Trustworthiness of Foundation Models and What They Generate

A mini workshop as a part of SMC-IT/SCC 2024, July 15-19, 2024
Computer History Museum, Mountain View, CA, USA

Organizers: Daniel Crichton and Richard Doyle (JPL/IEEE) and Ashish Mahabal (Caltech)

Image credit: Robert Hurt (Caltech/IPAC)

Motivation for the workshop:

Interest in Foundation Models (FMs) has burgeoned, with much attention focused on Large Language Models (LLMs): their notable performance, along with open issues such as hallucinations. LLM success appears to rest on the sheer power of learning statistical patterns from massive public databases, and on inherent ordering constraints within a domain, exploited by completion operations. Yet there is growing interest in other applications where such constraints may be less prevalent, or different in form. Within NASA, there is interest in exploring the potential of FMs for analyzing and understanding image and time-series data.
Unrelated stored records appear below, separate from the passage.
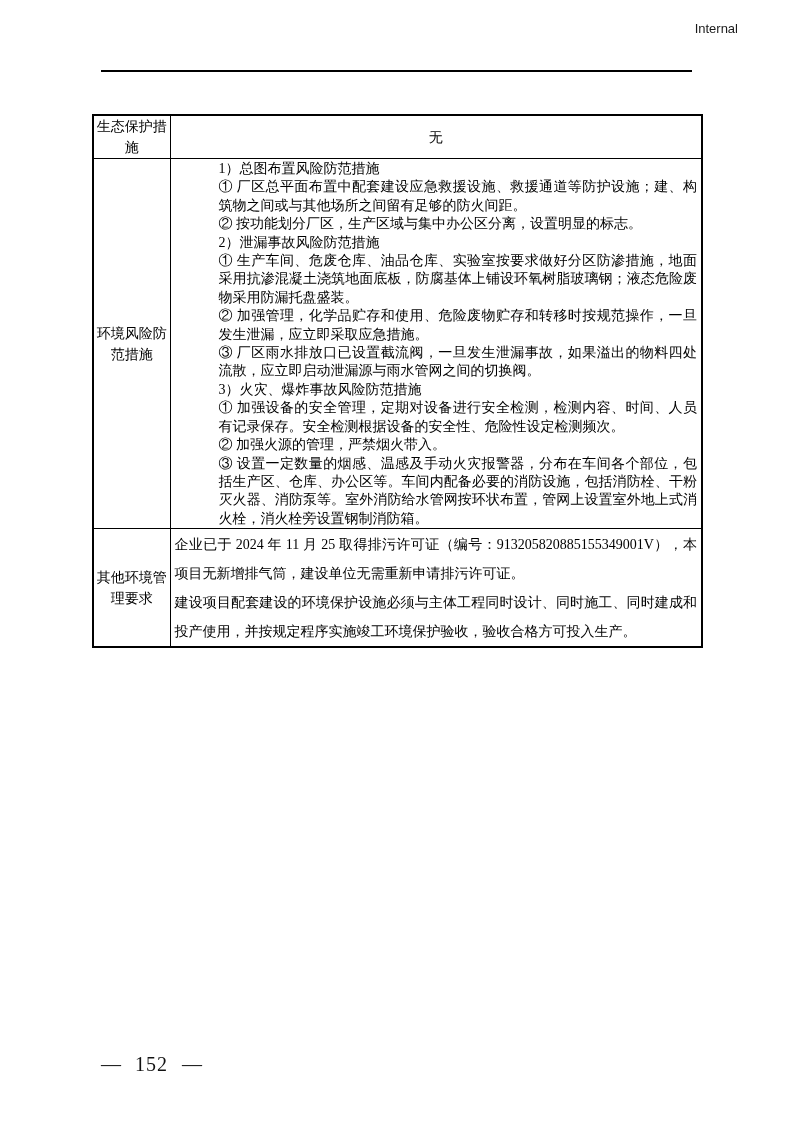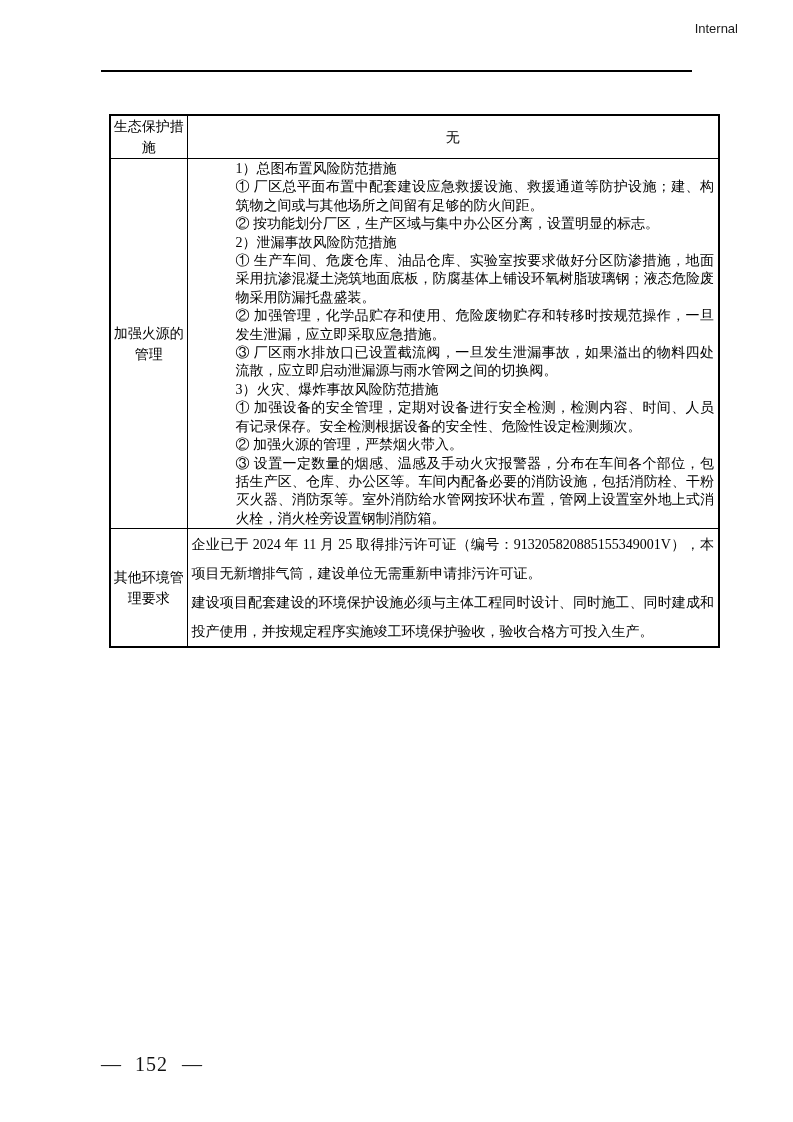--- a/index.html
+++ b/index.html
@@ -31,21 +31,20 @@
     border-top: 2px solid #000000;
   }
   table.doc-table {
     position: absolute;
     top: 114px;
     left: 92px;
     width: 611px;
     border-collapse: collapse;
     table-layout: fixed;
     border: 2px solid #000000;
-    margin-left: 17px;
   }
   col.label-col { width: 77px; }
   td {
     border: 1px solid #000000;
     font-size: 14px;
     vertical-align: middle;
   }
   td.label-cell {
     text-align: center;
     line-height: 21px;
@@ -89,21 +88,21 @@
     <colgroup>
       <col class="label-col">
       <col>
     </colgroup>
     <tbody>
       <tr class="row-eco">
         <td class="label-cell">生态保护措施</td>
         <td class="content-cell content-center">无</td>
       </tr>
       <tr class="row-risk">
-        <td class="label-cell">加强火源的管理</td>
+        <td class="label-cell">环境风险防范措施</td>
         <td class="content-cell">
             <div class="para">1）总图布置风险防范措施</div>
             <div class="para">① 厂区总平面布置中配套建设应急救援设施、救援通道等防护设施；建、构筑物之间或与其他场所之间留有足够的防火间距。</div>
             <div class="para">② 按功能划分厂区，生产区域与集中办公区分离，设置明显的标志。</div>
             <div class="para">2）泄漏事故风险防范措施</div>
             <div class="para">① 生产车间、危废仓库、油品仓库、实验室按要求做好分区防渗措施，地面采用抗渗混凝土浇筑地面底板，防腐基体上铺设环氧树脂玻璃钢；液态危险废物采用防漏托盘盛装。</div>
             <div class="para">② 加强管理，化学品贮存和使用、危险废物贮存和转移时按规范操作，一旦发生泄漏，应立即采取应急措施。</div>
             <div class="para">③ 厂区雨水排放口已设置截流阀，一旦发生泄漏事故，如果溢出的物料四处流散，应立即启动泄漏源与雨水管网之间的切换阀。</div>
             <div class="para">3）火灾、爆炸事故风险防范措施</div>
             <div class="para">① 加强设备的安全管理，定期对设备进行安全检测，检测内容、时间、人员有记录保存。安全检测根据设备的安全性、危险性设定检测频次。</div>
Trustworthiness is a key challenge, which must entail some form of validation of the FMs themselves. Explainability is an established research challenge relevant to uses of Artificial Intelligence (AI), particularly Machine Learning (ML); closely related is human-machine interaction. In the context of FMs, there is an important responsibility on users—not sufficiently emphasized—to contribute to the validation of Generative AI outputs—if not the FMs themselves—as one antidote to hallucinations. Our workshop will convene SMEs in these research areas, to discuss extant challenges and possible paths to solutions, noting—as is not unusual with AI—where existing best practices (e.g., in V&V) may be adaptable / extensible, and where new methodologies may be required.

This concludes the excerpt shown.